London, UK – According to WHO, depression is the number one cause of disability worldwide.1 As the coronavirus pandemic exacerbates, telehealth services to treat mental health conditions remotely, including Flow Neuroscience, may become widespread, as part of social distancing efforts.
“We’re seeing a massive upsurge in demand for Flow during the pandemic. Covid-19 has put an even further pressure on us to deliver a treatment to the many in need. As a result, we have increased our stock by over 800%.” says Daniel Mansson, CEO and co-founder of Flow Neuroscience. The Flow brain stimulation headset allows users to manage their depression at home – and is the first, and only, telehealth treatment of its type to be medically approved in the UK and EU.
Experts predict that adopting telehealth for all health care provision could save NHS England £7.5 billion annually.2 UK healthcare expenditure in 2017 was £197.4 billion, or 9.6% of GDP, according to the Office for National Statistics.3 This will rise sharply as the pandemic forces the NHS to allocate more resources on life support, rather than mental health. And digital health venture funding hit a record £2.5 billion invested during the first quarter of 2020, more than 1.5 times than any previous year.4
The pandemic has prompted a surge in demand for telehealth worldwide. In China, millions used health platforms such as those offered by Alibaba. In the mental health sector, telehealth providers include My Online Therapy and Flow Neuroscience.
Telehealth is uniquely positioned to reshape mental health care provision. As the UK continues its lockdown measures to mitigate the impact of coronavirus, and as the number of COVID-19 cases and deaths continues to rise, the pandemic may serve as a tipping point for a surge in telehealth in the NHS.
The Flow headset uses tDCS, a type of brain stimulation that is now listed as a treatment for depression on the NHS website. Clinical studies published in the New England Journal of Medicine and the British Journal of Psychiatry showed that the type of tDCS brain stimulation used in the Flow headset had a similar impact to antidepressants with fewer and less-severe side effects.5,6,7 More information about the Flow headset can be found here. While using the headset, users engage with a therapy app which improves areas of life impacted by depression, including nutrition, sleep and exercise. The Flow therapy app is free to download on iOS and Android.
“This feels like a moment for telehealth that is uniquely positioned to deliver mental health care both remotely and at scale”, says Daniel Mansson. “Empowering individuals to self-manage their mental health at home with evidenced-based, drug-free, cost-effective alternatives match the current evolving needs of the NHS during the pandemic, and beyond.”

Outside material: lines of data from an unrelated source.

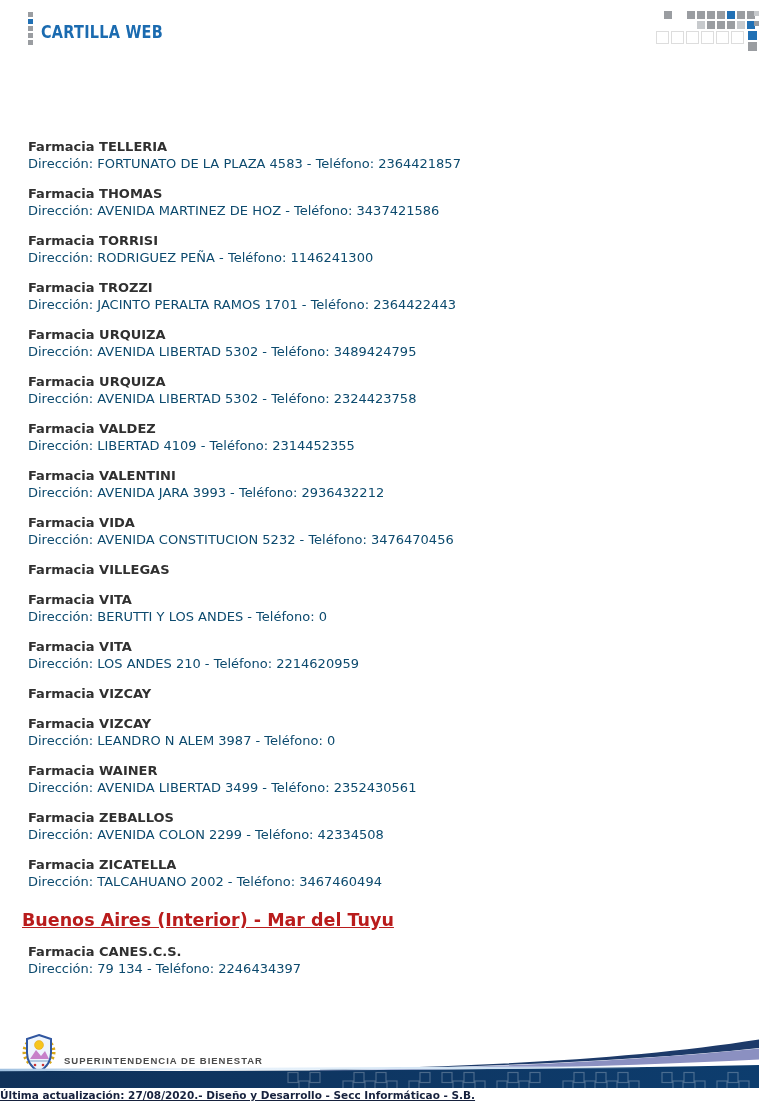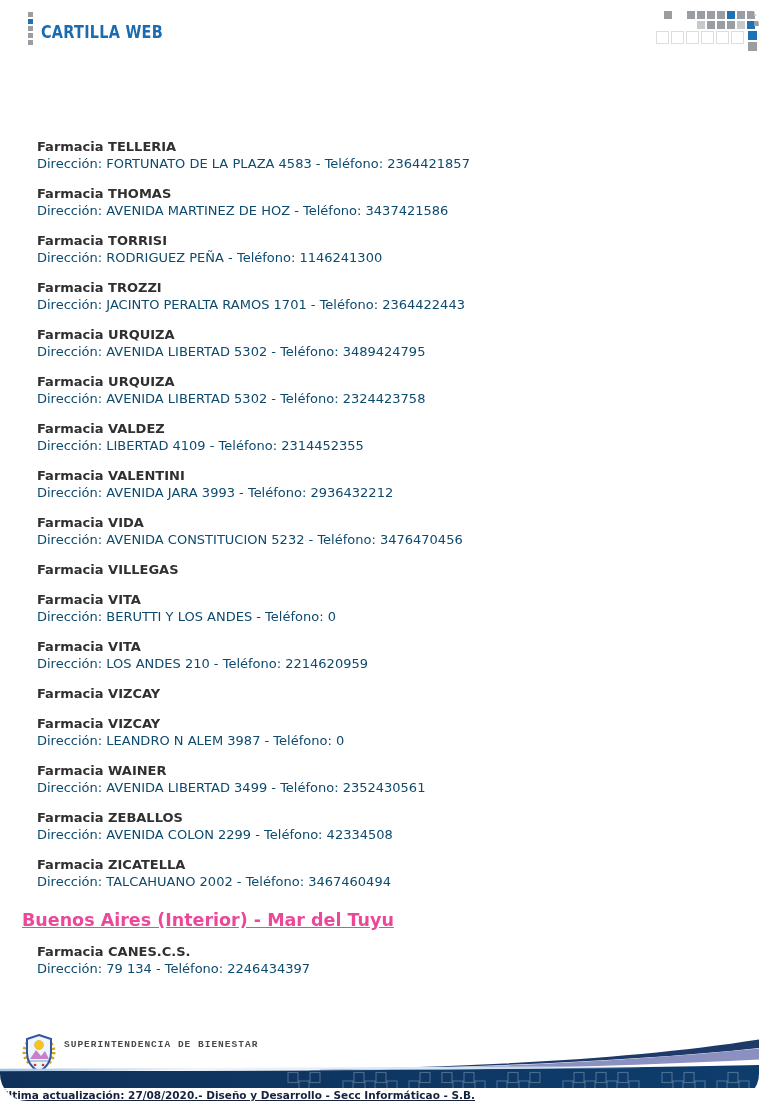"CARTILLA WEB" .page { border-radius: 27px -> none }
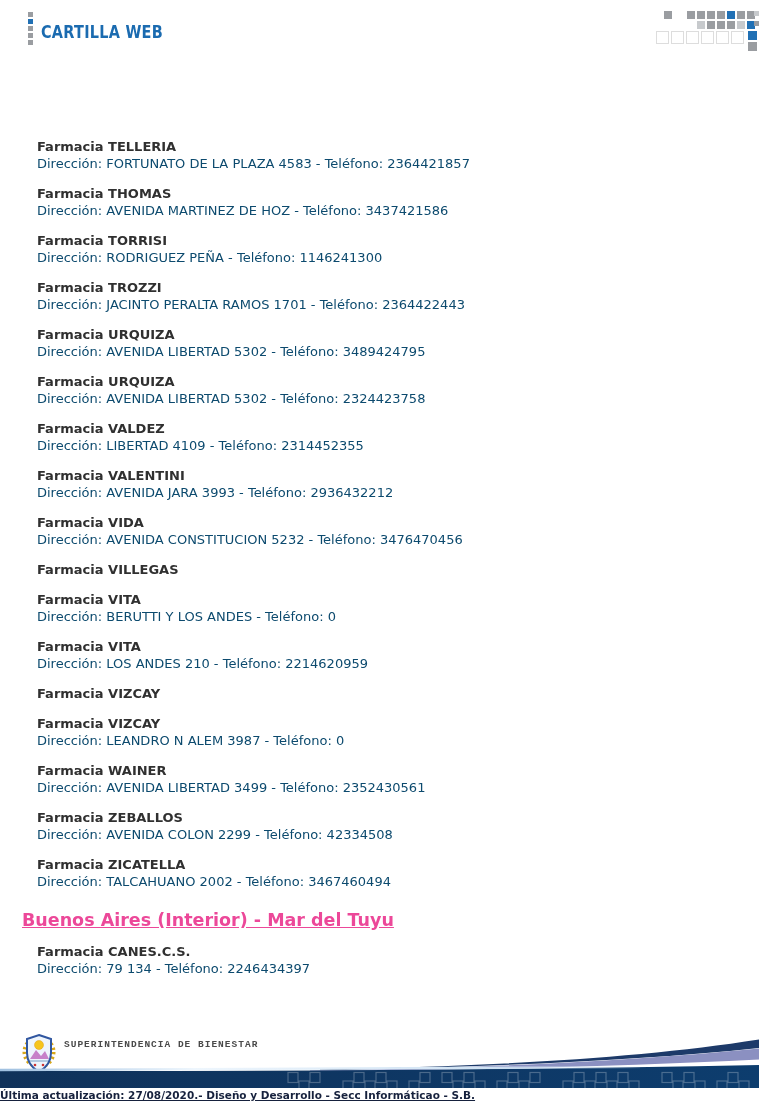"Farmacia TELLERIA" .entry { margin: 0 0 13px 15px -> 0 0 13px 6px }
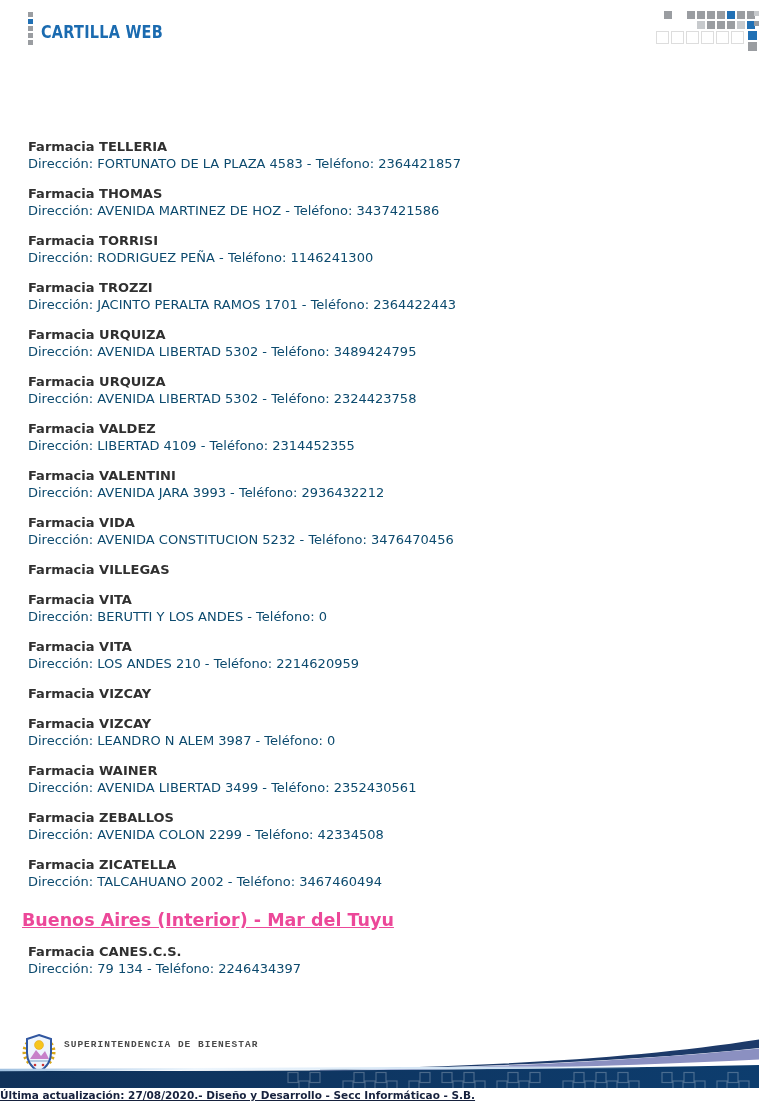"Buenos Aires (Interior) - Mar" .section-heading { color: #ec4899 -> #b91c1c }
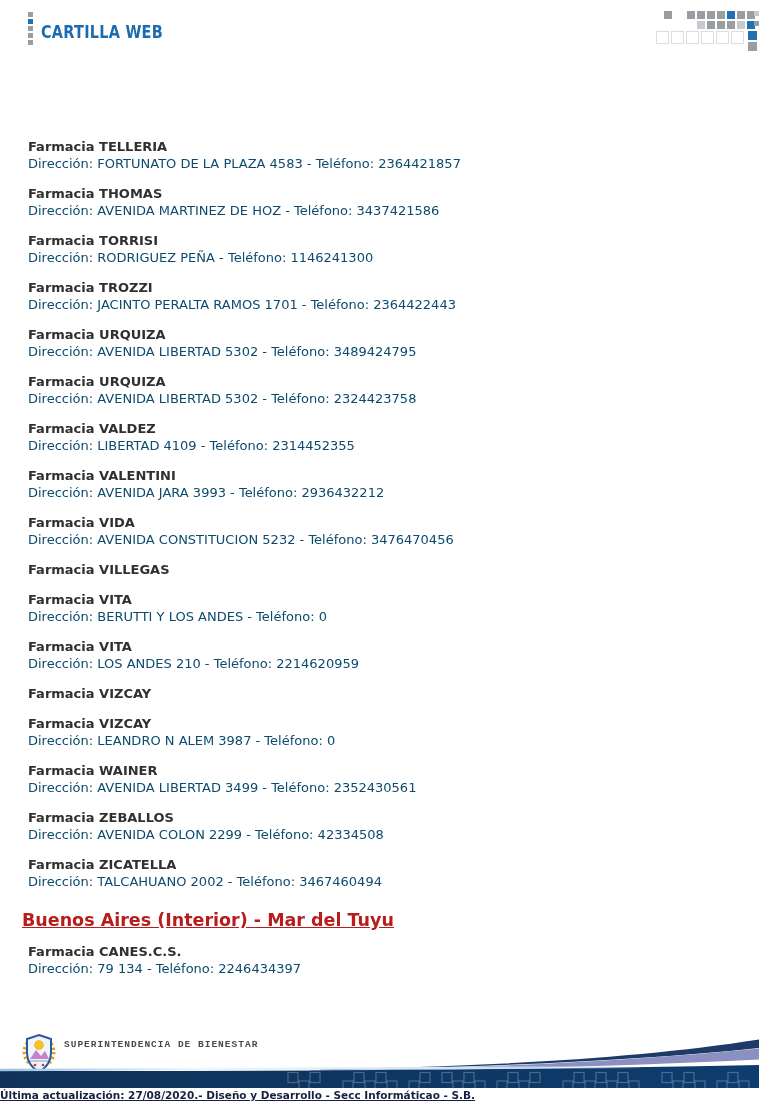"SUPERINTENDENCIA DE BIENESTAR" .footer-org { font-family: Liberation Mono, monospace -> Liberation Sans, sans-serif; top: 8px -> 24px }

The Flow chatbot therapist app requires iOS 11.0 (or later) or Android. Compatible with iPhone, iPad and iPod touch, as well as Android devices.
Medical device company Flow has developed the first, and only, medically approved home brain stimulation treatment for depression. The headset and accompanying therapy app empowers and motivates individuals to take control, self-manage and reduce the risk of depression with effective, non-pharmacological, digital alternatives. Flow was founded by clinical psychologist Daniel Mansson and neuroscientist Erik Rehn, and consists of prominent researchers in the field of psychiatry, clinical psychology, brain stimulation, neuroscience and machine learning. The company was founded in 2016 and is based in Sweden.
1. WHO Depression key facts
2. The impact of telehealth and telepharmacy technology on public health service pressure and patient outcomes
3. Office for National Statistics: Healthcare expenditure, UK Health Accounts: 2017
4. Rock Health: Digital Sector Investment Q1 2020
5. Brunoni, A. R., Moffa, A. H., Sampaio-Junior, B., Borrione, L., Moreno, M. L., Fernandes, R. A., Benseñor, I. M. (2017). Trial of Electrical Direct-Current Therapy versus Escitalopram for Depression. New England Journal of Medicine (26), 2523–2533.
6. Brunoni, A. R., Moffa, A. H., Fregni, F., Palm, U., Padberg, F., Blumberger, D. M., … Loo, C. K. (2016). Transcranial direct current stimulation for acute major depressive episodes: meta-analysis of individual patient data. The British Journal of Psychiatry : The Journal of Mental Science, 208(6), 522–531.
7. Bikson et al., Safety of Transcranial Direct Current Stimulation: Evidence Based Update 2016. Brain Stimulation, 9(2016), 641–661.